- _WHAT TO PRODUCE_
Gather each line of the entries below that includes "shipping".

Start of Block

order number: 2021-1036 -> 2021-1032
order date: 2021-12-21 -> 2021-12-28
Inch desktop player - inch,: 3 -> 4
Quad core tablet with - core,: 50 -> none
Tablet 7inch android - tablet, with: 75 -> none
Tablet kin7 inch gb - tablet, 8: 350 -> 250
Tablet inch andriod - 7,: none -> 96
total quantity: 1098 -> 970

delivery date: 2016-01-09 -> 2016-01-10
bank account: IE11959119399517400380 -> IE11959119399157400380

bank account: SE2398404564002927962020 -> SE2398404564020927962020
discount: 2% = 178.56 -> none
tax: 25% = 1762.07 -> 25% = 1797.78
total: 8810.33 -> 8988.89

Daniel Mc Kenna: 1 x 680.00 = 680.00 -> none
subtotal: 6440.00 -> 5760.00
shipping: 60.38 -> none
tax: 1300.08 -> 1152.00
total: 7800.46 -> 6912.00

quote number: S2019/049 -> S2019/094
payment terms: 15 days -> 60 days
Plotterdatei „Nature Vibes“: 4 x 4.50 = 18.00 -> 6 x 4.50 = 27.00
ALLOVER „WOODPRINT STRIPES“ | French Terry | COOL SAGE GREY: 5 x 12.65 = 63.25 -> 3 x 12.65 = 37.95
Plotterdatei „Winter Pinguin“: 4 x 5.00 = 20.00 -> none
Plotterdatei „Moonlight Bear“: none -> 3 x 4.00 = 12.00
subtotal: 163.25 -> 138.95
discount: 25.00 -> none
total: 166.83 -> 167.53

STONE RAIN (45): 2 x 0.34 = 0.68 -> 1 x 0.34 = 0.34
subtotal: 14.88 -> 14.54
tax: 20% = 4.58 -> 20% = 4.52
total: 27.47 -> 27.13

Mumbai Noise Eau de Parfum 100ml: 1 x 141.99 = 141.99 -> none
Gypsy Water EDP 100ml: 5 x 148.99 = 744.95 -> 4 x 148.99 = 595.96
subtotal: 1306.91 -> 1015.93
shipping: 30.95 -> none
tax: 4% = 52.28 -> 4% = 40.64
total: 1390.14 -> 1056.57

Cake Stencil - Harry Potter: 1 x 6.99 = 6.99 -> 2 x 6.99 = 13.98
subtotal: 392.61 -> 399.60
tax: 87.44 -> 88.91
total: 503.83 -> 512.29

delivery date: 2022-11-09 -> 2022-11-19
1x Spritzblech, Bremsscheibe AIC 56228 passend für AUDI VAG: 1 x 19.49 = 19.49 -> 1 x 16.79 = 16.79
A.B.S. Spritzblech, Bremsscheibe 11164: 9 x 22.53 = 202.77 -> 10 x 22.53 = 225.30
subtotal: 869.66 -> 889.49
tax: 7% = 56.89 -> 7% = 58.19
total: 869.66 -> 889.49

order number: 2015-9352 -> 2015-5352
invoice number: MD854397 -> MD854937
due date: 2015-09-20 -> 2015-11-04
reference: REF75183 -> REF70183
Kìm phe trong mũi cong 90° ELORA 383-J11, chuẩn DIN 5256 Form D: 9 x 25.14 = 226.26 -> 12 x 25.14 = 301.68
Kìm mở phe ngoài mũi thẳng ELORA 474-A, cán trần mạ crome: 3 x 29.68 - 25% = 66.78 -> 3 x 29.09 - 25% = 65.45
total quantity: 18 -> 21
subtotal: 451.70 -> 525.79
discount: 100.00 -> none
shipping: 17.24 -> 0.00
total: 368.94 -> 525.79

End of Block

- _REPLY_
shipping: 60.38 -> none
shipping: 30.95 -> none
shipping: 17.24 -> 0.00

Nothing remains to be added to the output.